● **WORK ORDER**:
After locating the line containing "- go get github.com/gographics/imagick/imacick" in the entries below, please write out that line and the rest through the end exactly. Omit pictures.

[Structured diff data]

>>

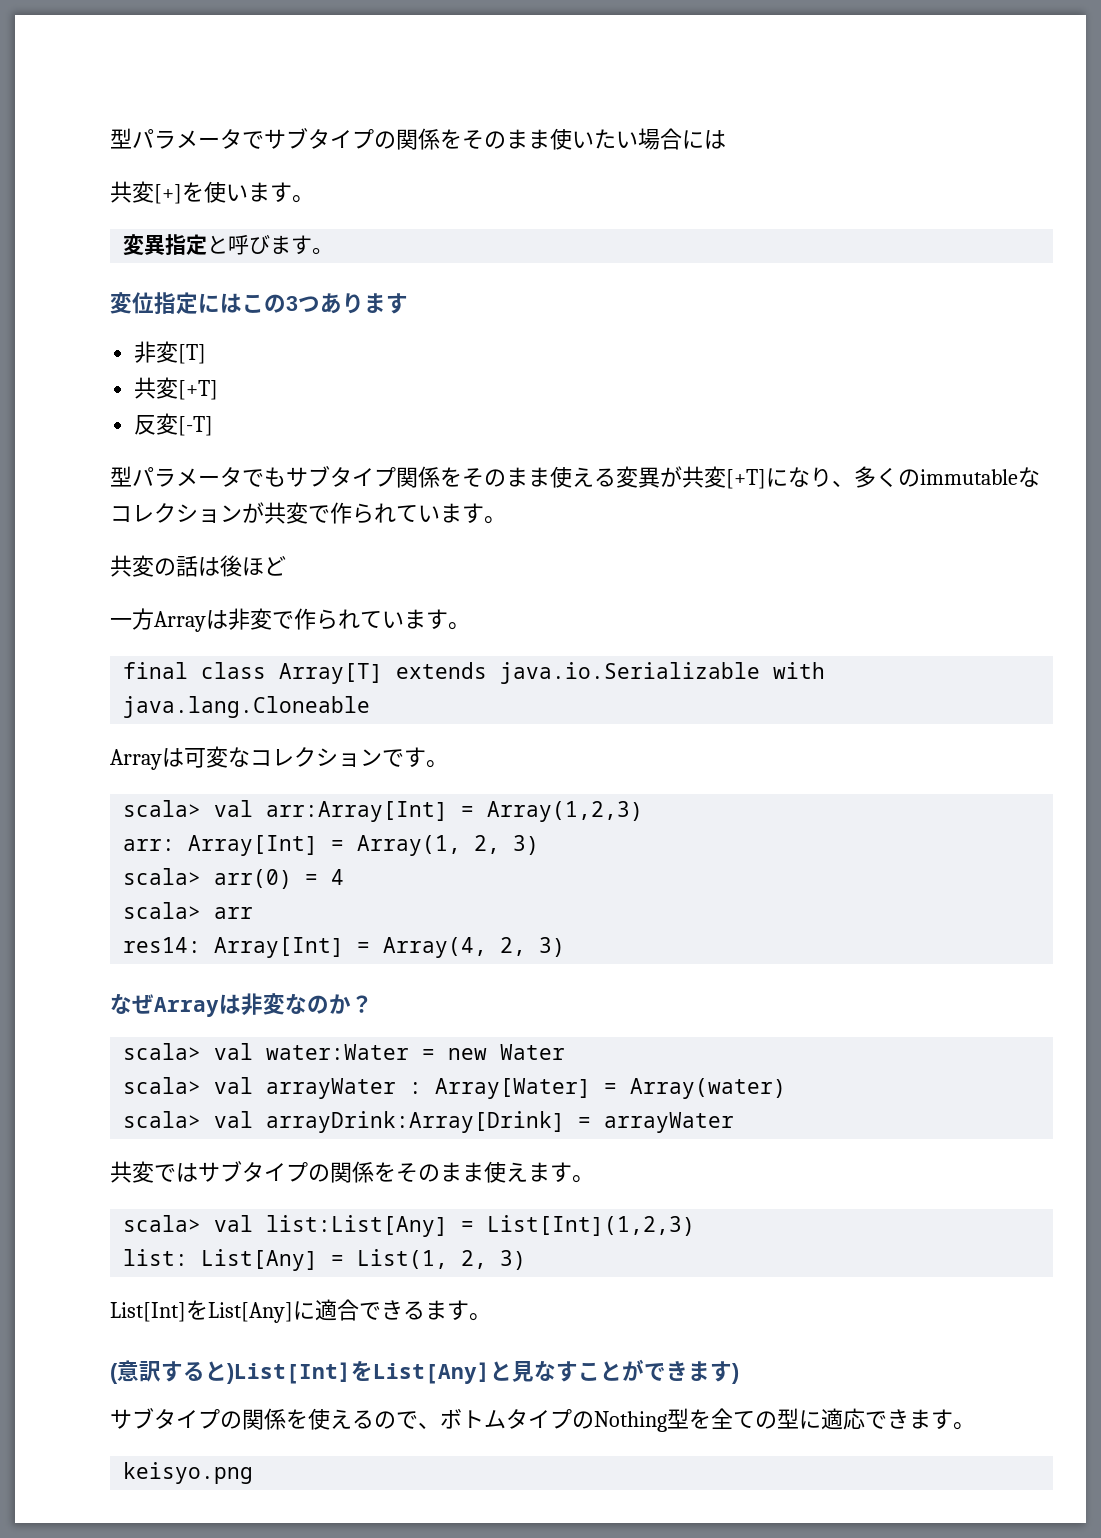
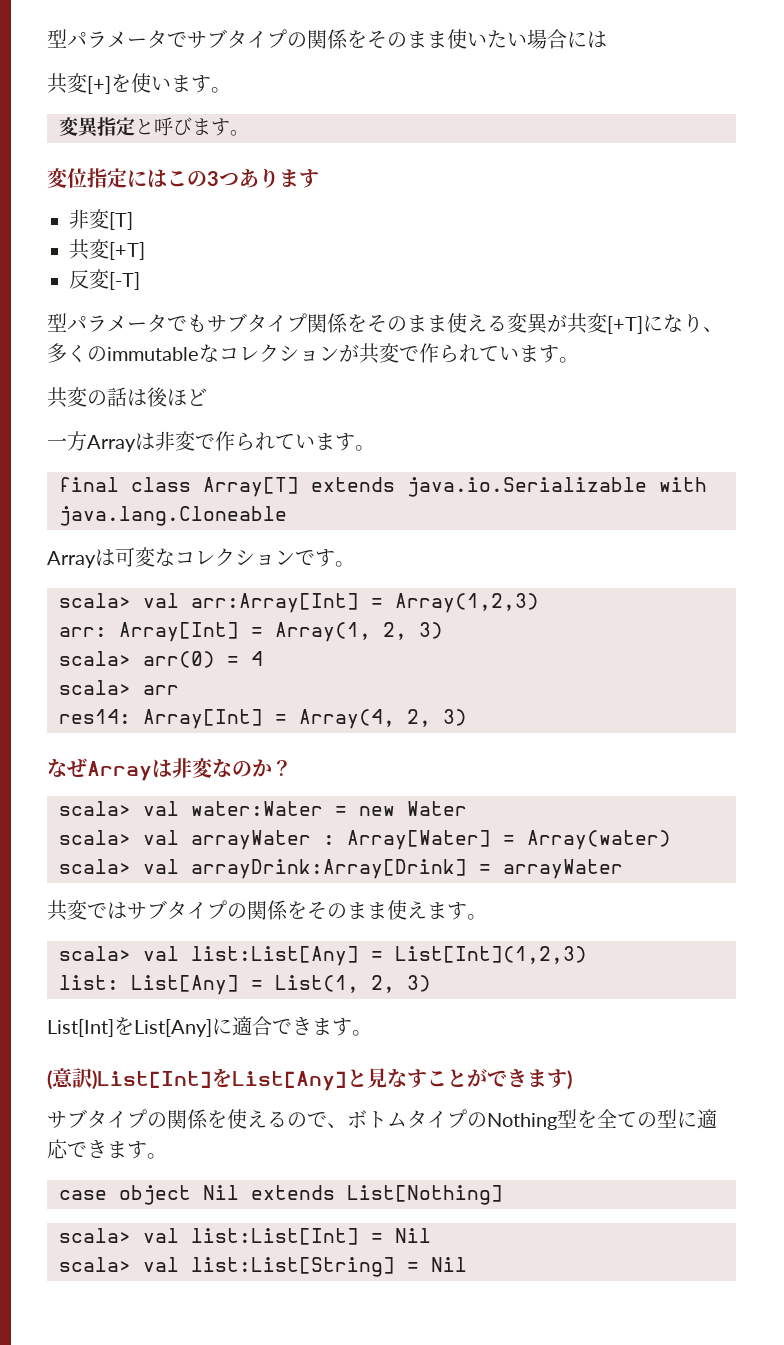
- List[Int]をList[Any]に適合できるます。
+ List[Int]をList[Any]に適合できます。
- (意訳すると)List[Int]をList[Any]と見なすことができます)
+ (意訳)List[Int]をList[Any]と見なすことができます)
- keisyo.png
+ case object Nil extends List[Nothing]
+ scala> val list:List[Int] = Nil
+ scala> val list:List[String] = Nil

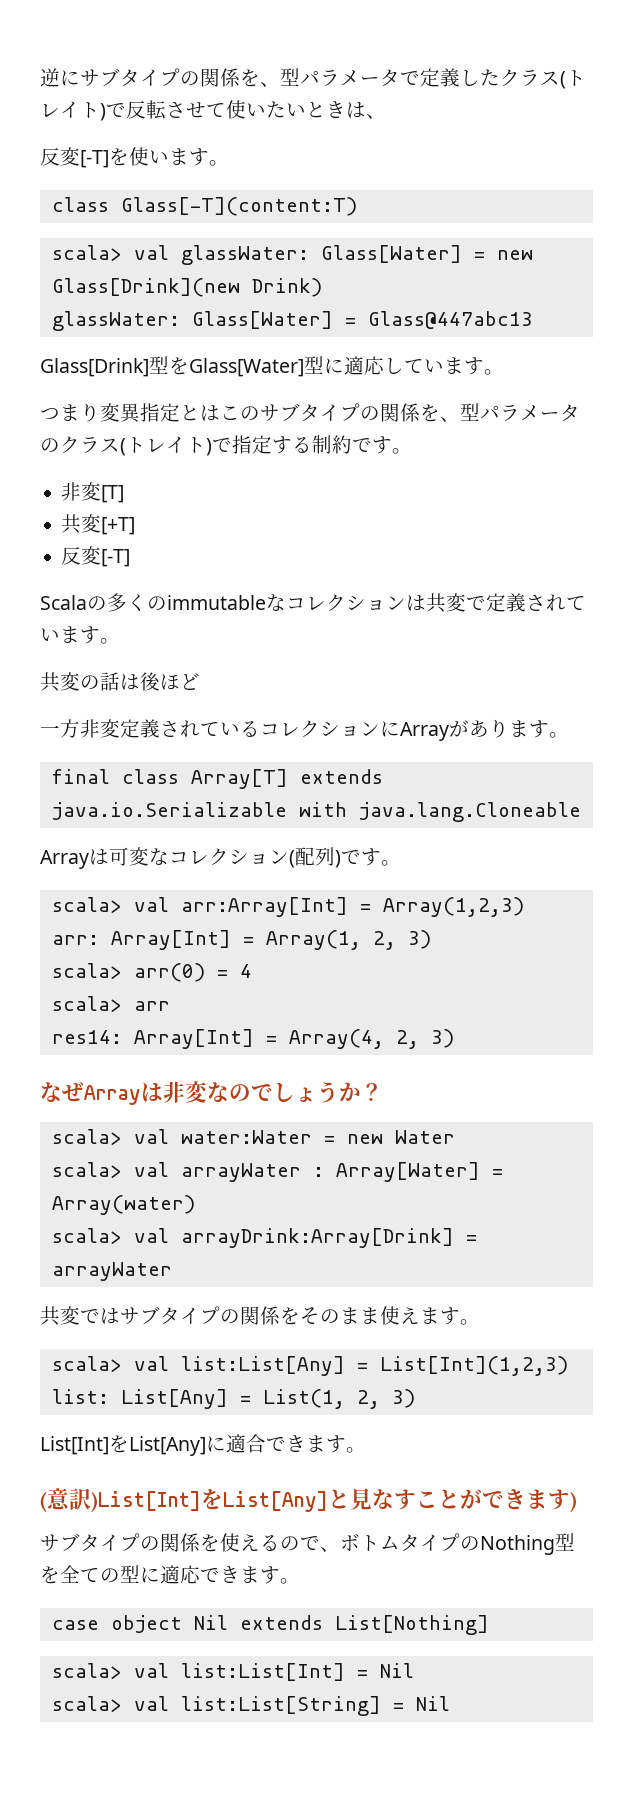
- 型パラメータでサブタイプの関係をそのまま使いたい場合には
- 共変[+]を使います。
+ 逆にサブタイプの関係を、型パラメータで定義したクラス(トレイト)で反転させて使いたいときは、
+ 反変[-T]を使います。
- 変異指定と呼びます。
- 変位指定にはこの3つあります
+ class Glass[-T](content:T)
+ scala> val glassWater: Glass[Water] = new Glass[Drink](new Drink)
+ glassWater: Glass[Water] = Glass@447abc13
+ Glass[Drink]型をGlass[Water]型に適応しています。
+ つまり変異指定とはこのサブタイプの関係を、型パラメータのクラス(トレイト)で指定する制約です。
- 型パラメータでもサブタイプ関係をそのまま使える変異が共変[+T]になり、多くのimmutableなコレクションが共変で作られています。
+ Scalaの多くのimmutableなコレクションは共変で定義されています。
- 一方Arrayは非変で作られています。
+ 一方非変定義されているコレクションにArrayがあります。
- Arrayは可変なコレクションです。
+ Arrayは可変なコレクション(配列)です。
- なぜArrayは非変なのか？
+ なぜArrayは非変なのでしょうか？

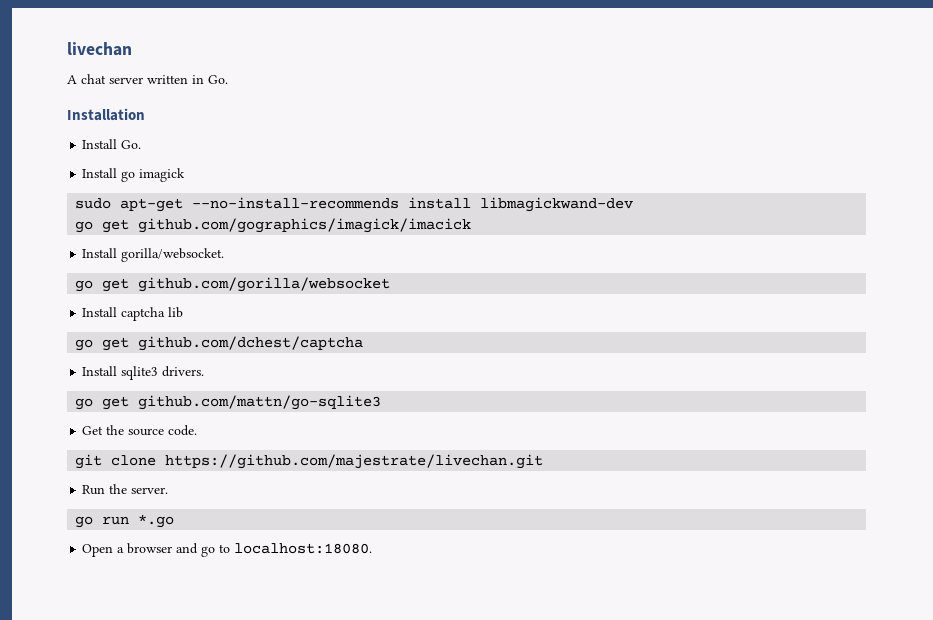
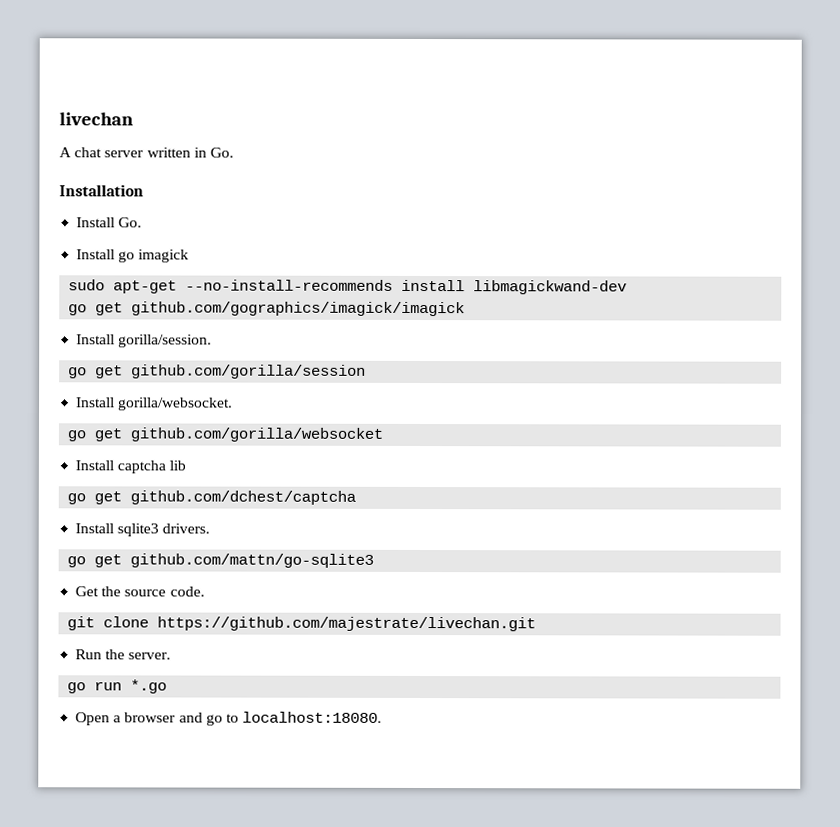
- go get github.com/gographics/imagick/imacick
+ go get github.com/gographics/imagick/imagick
+ Install gorilla/session.
+ go get github.com/gorilla/session

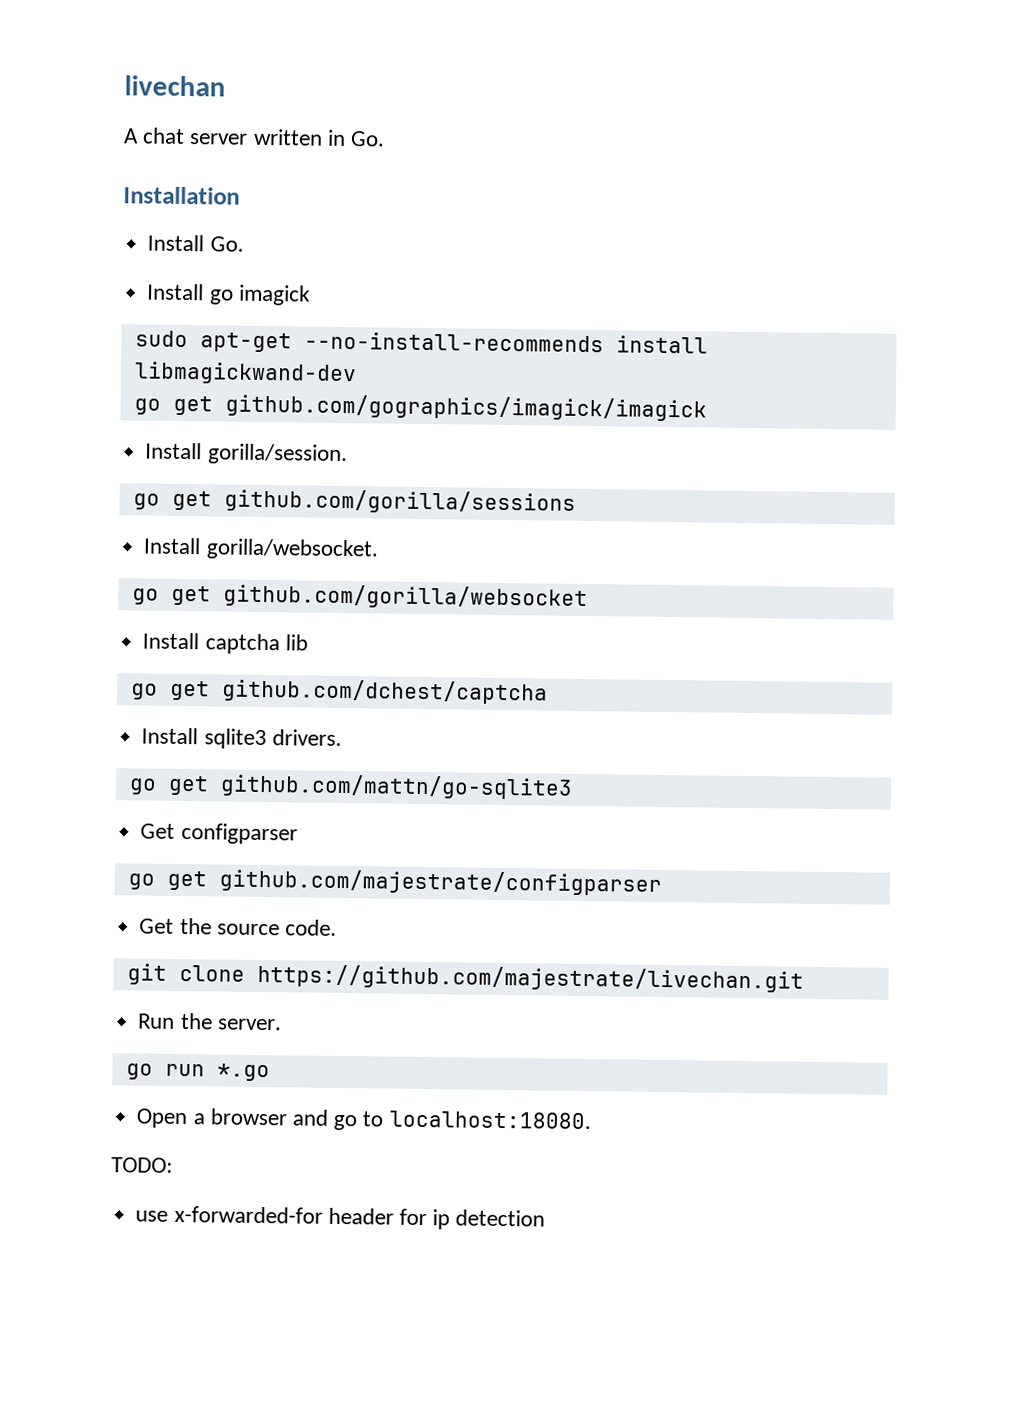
- go get github.com/gorilla/session
+ go get github.com/gorilla/sessions
+ Get configparser
+ go get github.com/majestrate/configparser
+ TODO:
+ use x-forwarded-for header for ip detection

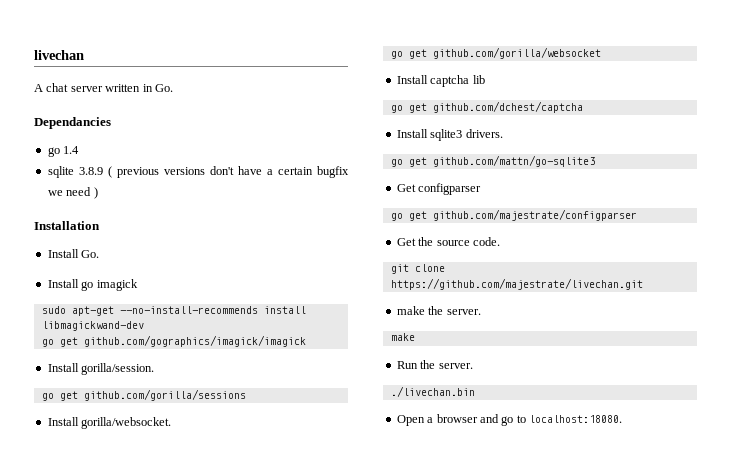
+ Dependancies
+ go 1.4
+ sqlite 3.8.9 ( previous versions don't have a certain bugfix we need )
+ make the server.
+ make
- go run *.go
+ ./livechan.bin
- TODO:
- use x-forwarded-for header for ip detection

<<

● **EXPECTED OUTPUT**:
- go get github.com/gographics/imagick/imacick
+ go get github.com/gographics/imagick/imagick
+ Install gorilla/session.
+ go get github.com/gorilla/session

- go get github.com/gorilla/session
+ go get github.com/gorilla/sessions
+ Get configparser
+ go get github.com/majestrate/configparser
+ TODO:
+ use x-forwarded-for header for ip detection

+ Dependancies
+ go 1.4
+ sqlite 3.8.9 ( previous versions don't have a certain bugfix we need )
+ make the server.
+ make
- go run *.go
+ ./livechan.bin
- TODO:
- use x-forwarded-for header for ip detection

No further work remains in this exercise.